Task brief – Take every record and write it out again exactly, with no images included.

Material shown –
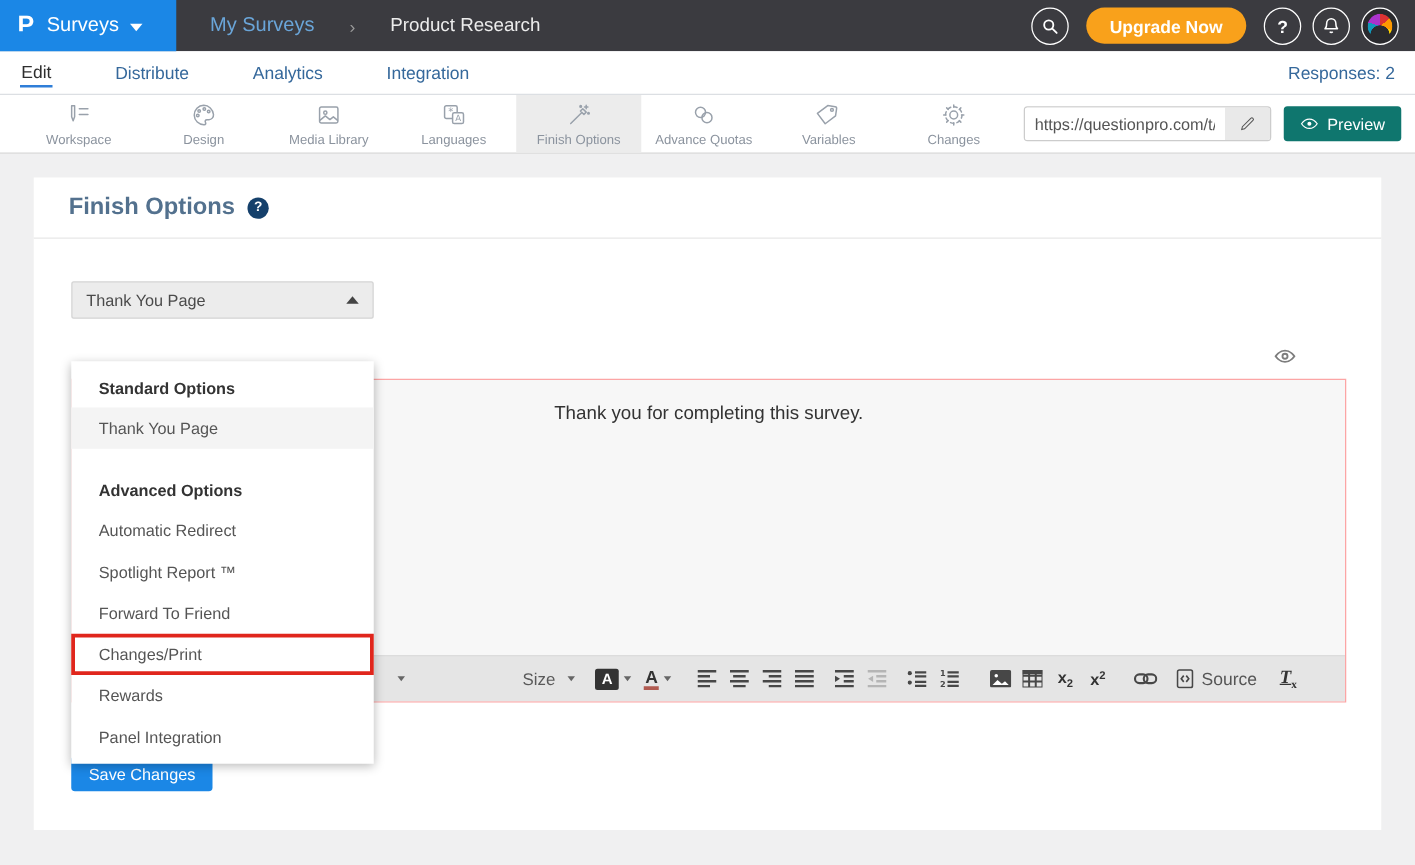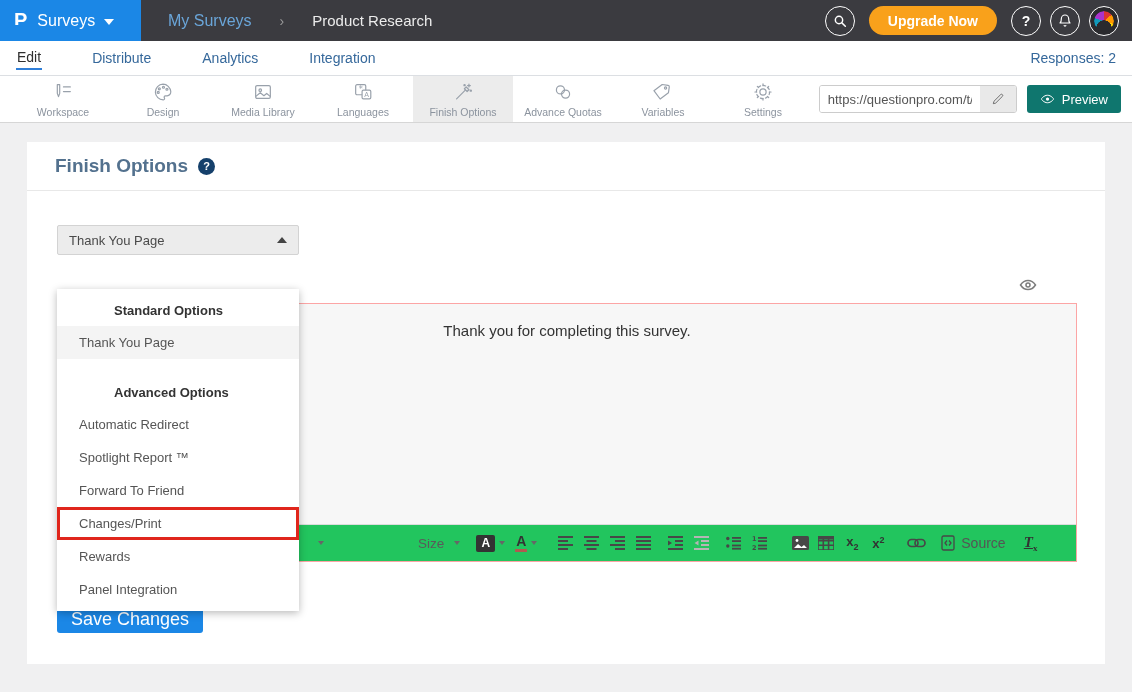--- a/index.html
+++ b/index.html
@@ -195,7 +195,7 @@
         <circle cx="12" cy="12" r="7.2" stroke-dasharray="2.8 2.85"></circle>
         <path d="M12 3.2v2M12 18.8v2M3.2 12h2M18.8 12h2M5.8 5.8l1.4 1.4M16.8 16.8l1.4 1.4M18.2 5.8l-1.4 1.4M7.2 16.8l-1.4 1.4"></path>
       </svg>
-    <span class="rlabel">Settings</span>
+    <span class="rlabel">Changes</span>
   </div>
   <div class="ribbon-right">
     <div class="urlwrap">

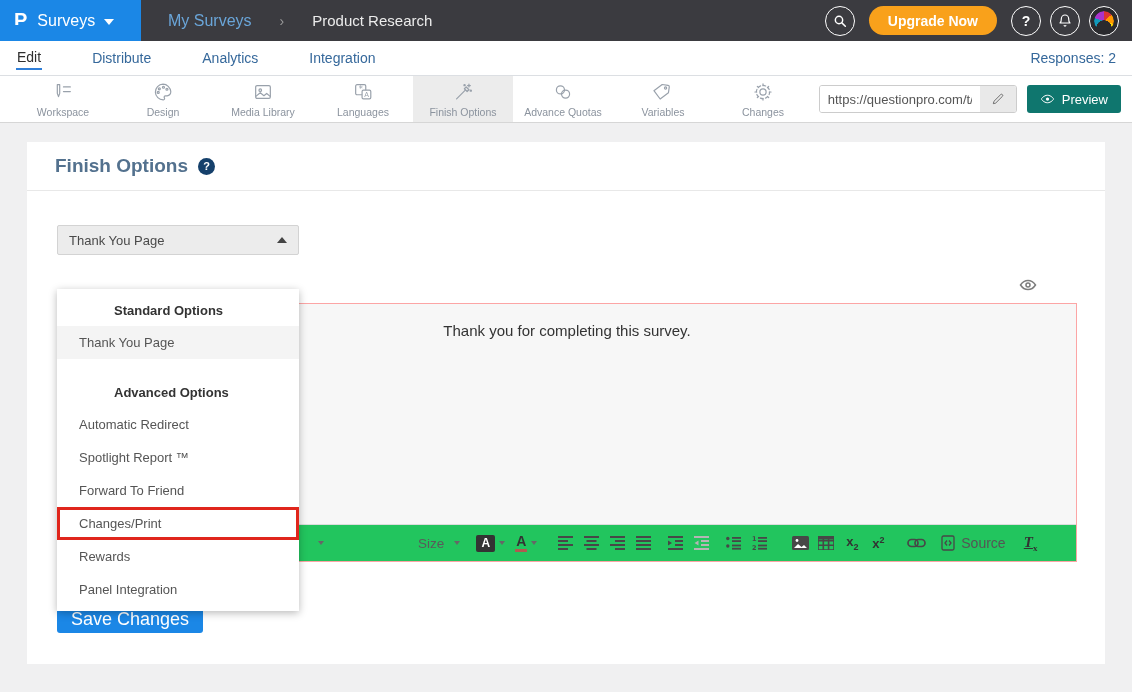--- a/index.html
+++ b/index.html
@@ -78,7 +78,7 @@
 
   
   .dd-panel { position:absolute; left:30px; top:64px; width:242px; background:#fff; box-shadow:0 2px 8px rgba(0,0,0,.28); z-index:10; padding-bottom:5px; }
-  .dd-header { padding:14px 22px 8px; font-weight:bold; color:#333; font-size:13px;margin-left:35px; }
+  .dd-header { padding:14px 22px 8px; font-weight:bold; color:#333; font-size:13px; }
   .dd-item { padding:9px 22px; color:#555; font-size:13px; cursor:pointer; }
   .dd-item.selected { background:#f4f4f4; }
   .dd-gap { height:12px; }

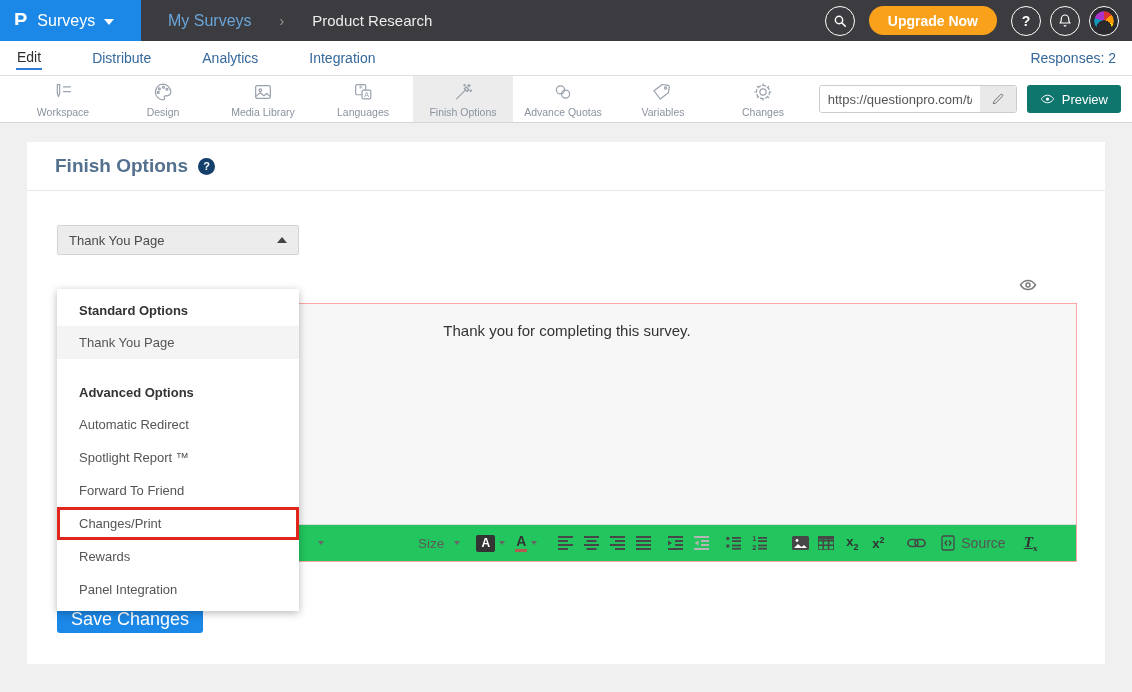--- a/index.html
+++ b/index.html
@@ -62,7 +62,7 @@
   .editor { margin:9px 0 0 30px; width:1020px; border:1px solid #fca5a5; }
   .editor-content { height:220px; background:#f7f7f7; text-align:center; padding-top:18px;
       font-family:"Liberation Sans",sans-serif; font-size:15px; color:#333; cursor:text; }
-  .etb { height:37px; background:#22c55e; border-top:1px solid #dcdcdc; display:flex; align-items:center; padding-left:250px; color:#474747; }
+  .etb { height:37px; background:#e5e5e5; border-top:1px solid #dcdcdc; display:flex; align-items:center; padding-left:250px; color:#474747; }
   .etb .tbtn { display:flex; align-items:center; justify-content:center; min-width:26px; height:26px; cursor:pointer; }
   .etb svg.icn { fill:#474747; stroke:none; }
   .etb .disabled svg.icn { fill:#b5b5b5; }

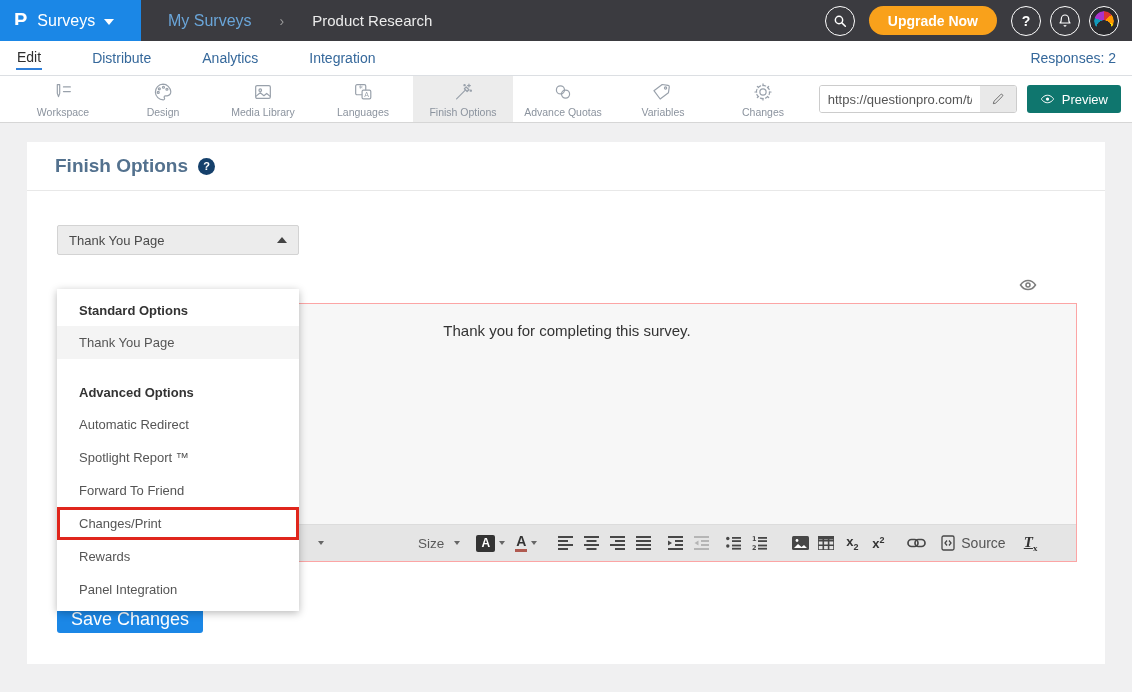--- a/index.html
+++ b/index.html
@@ -84,7 +84,7 @@
   .dd-gap { height:12px; }
   .dd-item.flagged { border:3px solid #e0261c; padding:6px 19px; }
 
-  .save-btn { margin:43px 0 0 30px; height:28px; background:#1b87e6; color:#fff; border:none; border-radius:3px; padding:0 14px; font-size:18px; cursor:pointer; }
+  .save-btn { margin:43px 0 0 30px; height:28px; background:#1b87e6; color:#fff; border:none; border-radius:3px; padding:0 14px; font-size:13px; cursor:pointer; }
 </style>
 </head>
 <body>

Output of the task –
--- a/index.html
+++ b/index.html
@@ -195,7 +195,7 @@
         <circle cx="12" cy="12" r="7.2" stroke-dasharray="2.8 2.85"></circle>
         <path d="M12 3.2v2M12 18.8v2M3.2 12h2M18.8 12h2M5.8 5.8l1.4 1.4M16.8 16.8l1.4 1.4M18.2 5.8l-1.4 1.4M7.2 16.8l-1.4 1.4"></path>
       </svg>
-    <span class="rlabel">Settings</span>
+    <span class="rlabel">Changes</span>
   </div>
   <div class="ribbon-right">
     <div class="urlwrap">

--- a/index.html
+++ b/index.html
@@ -78,7 +78,7 @@
 
   
   .dd-panel { position:absolute; left:30px; top:64px; width:242px; background:#fff; box-shadow:0 2px 8px rgba(0,0,0,.28); z-index:10; padding-bottom:5px; }
-  .dd-header { padding:14px 22px 8px; font-weight:bold; color:#333; font-size:13px;margin-left:35px; }
+  .dd-header { padding:14px 22px 8px; font-weight:bold; color:#333; font-size:13px; }
   .dd-item { padding:9px 22px; color:#555; font-size:13px; cursor:pointer; }
   .dd-item.selected { background:#f4f4f4; }
   .dd-gap { height:12px; }

--- a/index.html
+++ b/index.html
@@ -62,7 +62,7 @@
   .editor { margin:9px 0 0 30px; width:1020px; border:1px solid #fca5a5; }
   .editor-content { height:220px; background:#f7f7f7; text-align:center; padding-top:18px;
       font-family:"Liberation Sans",sans-serif; font-size:15px; color:#333; cursor:text; }
-  .etb { height:37px; background:#22c55e; border-top:1px solid #dcdcdc; display:flex; align-items:center; padding-left:250px; color:#474747; }
+  .etb { height:37px; background:#e5e5e5; border-top:1px solid #dcdcdc; display:flex; align-items:center; padding-left:250px; color:#474747; }
   .etb .tbtn { display:flex; align-items:center; justify-content:center; min-width:26px; height:26px; cursor:pointer; }
   .etb svg.icn { fill:#474747; stroke:none; }
   .etb .disabled svg.icn { fill:#b5b5b5; }

--- a/index.html
+++ b/index.html
@@ -84,7 +84,7 @@
   .dd-gap { height:12px; }
   .dd-item.flagged { border:3px solid #e0261c; padding:6px 19px; }
 
-  .save-btn { margin:43px 0 0 30px; height:28px; background:#1b87e6; color:#fff; border:none; border-radius:3px; padding:0 14px; font-size:18px; cursor:pointer; }
+  .save-btn { margin:43px 0 0 30px; height:28px; background:#1b87e6; color:#fff; border:none; border-radius:3px; padding:0 14px; font-size:13px; cursor:pointer; }
 </style>
 </head>
 <body>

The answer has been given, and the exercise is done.